Do you guys in Limpopo have problems with so much fugitives ?
Do you feel directly problems?


----------



## INGOZI (May 9, 2005)

Yes Frank, we have the whole Zimbabwe here in SA now. They swarm accross the border like some biblical plague. Farmers have been "warned" by our goverment not to take matters into their own hands and arrest these tresspassers on their land but to let them be.

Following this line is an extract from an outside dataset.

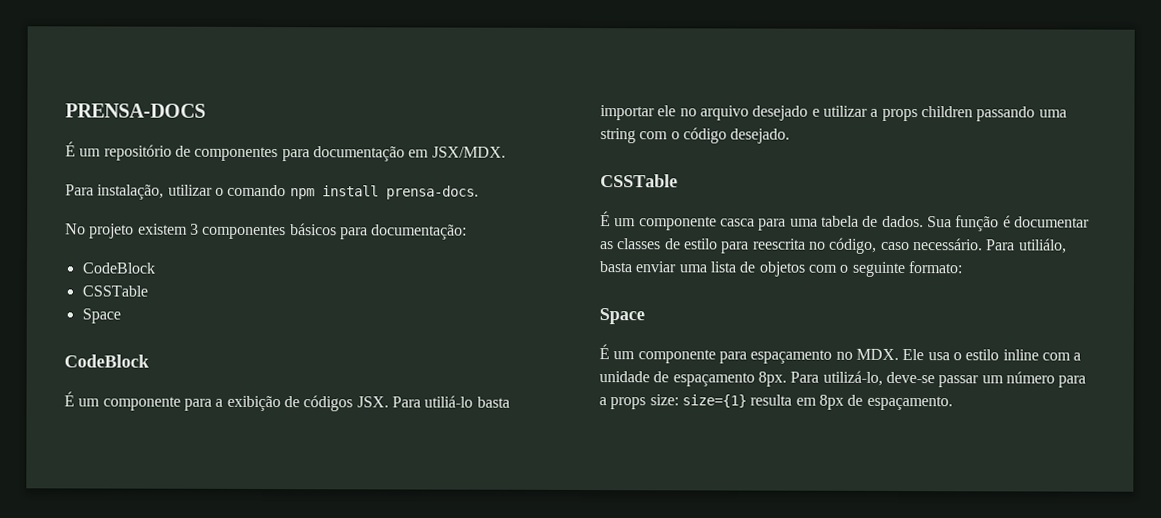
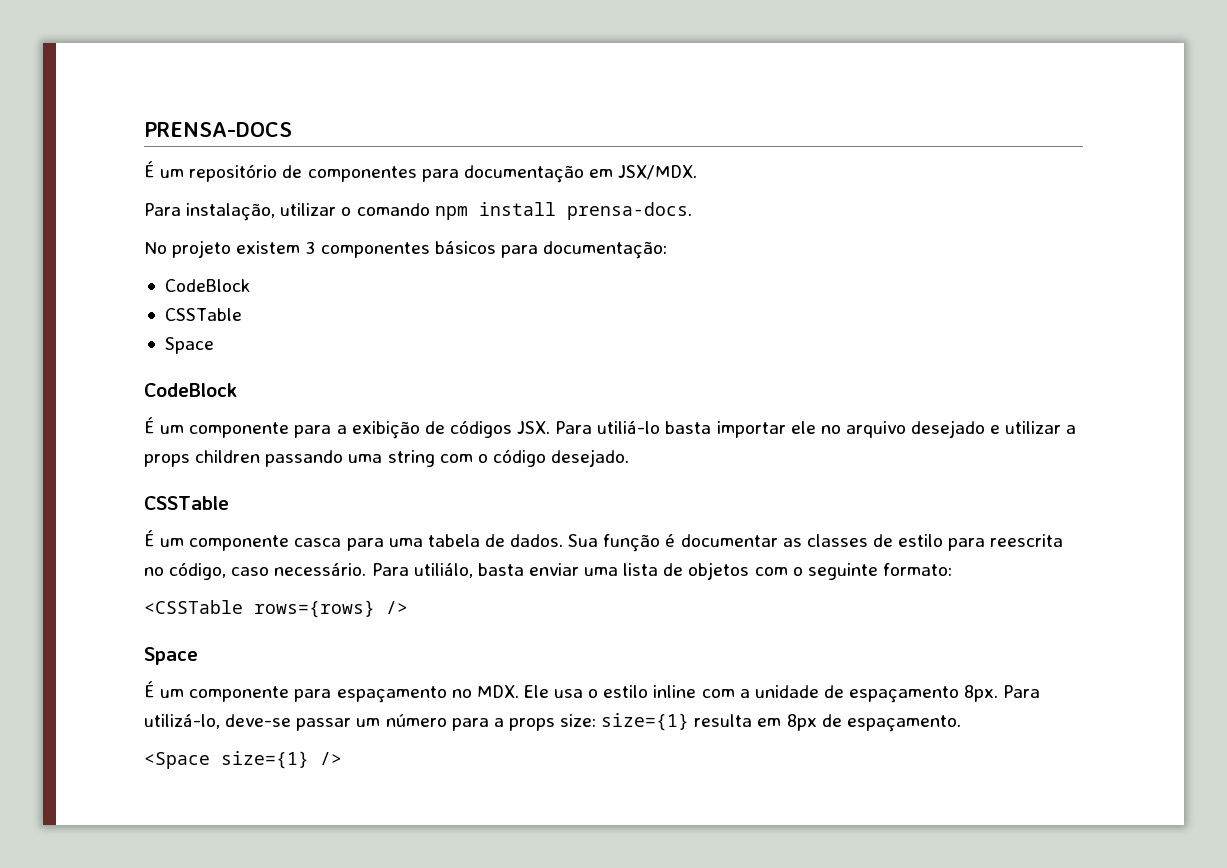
+ <CSSTable rows={rows} />
+ <Space size={1} />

Apparently these poor fugitives can come and go, steal, rape, murder, poach as they please.....

I wonder over a few years when we here in SA are in the state Zim is currently in, where do we go to, we are basically the end of the line????? Does anybody know how far it is to swim to Madagascar?


----------



## OutaAfrica (Mar 14, 2007)

Frank
The fugitives are all over even in Richardsbay and are a real thread.The goverment is welcoming these species with open arms.The problem is there is no finger print record for these peoplethe get used for all kinds of violance by sindicates and unfortunatly for us the don't give a damm about human lives the crimes are very vilant.
But there is light at the end of the tunnel these people are rotten with a disease called aids and usually dont make it very long the rate the people are dying here is something out of the ordinary in Richardsbay and Empangeni The two cemenaterys are full of corpses they burry about 10-20 people a day and over weekends it is even more. they are busy to run out of space.
To be in the funeral business in SA is one of the most profitable trades to be in.
In the next couple of years we might all be staying in Zim.
Regards 
Hendrik
Go and look at the following web page www.siener.co.za and then under the subtitle Uhuru


----------



## Karoojager (Dec 20, 2005)

In the TV report a camera team follow the fugitives by day and night over the border. I was very impressed how easy it is to across the border fence to S.A.
I have more problems to climbing over the fence to my neighbour here in Germany. In the report also a white politician said in a interview " we need qualified worker here in South Africa and be open for all this people ". As I heard this I piss in my trousers for happiness. In the past I ask in S.A. for the regulations to emigrate into S.A. At this time I must pay per person 10000 € to get a restricted residence permit for 2 years. If my business not work or I give not more than four hot nuts a job, I must leaving after two years South Africa. Seems I have to much money and the wrong colour:embara:


----------



## Matatazela (Mar 1, 2005)

Karoojager said:


> In the TV report a camera team follow the fugitives by day and night over the border. I was very impressed how easy it is to across the border fence to S.A.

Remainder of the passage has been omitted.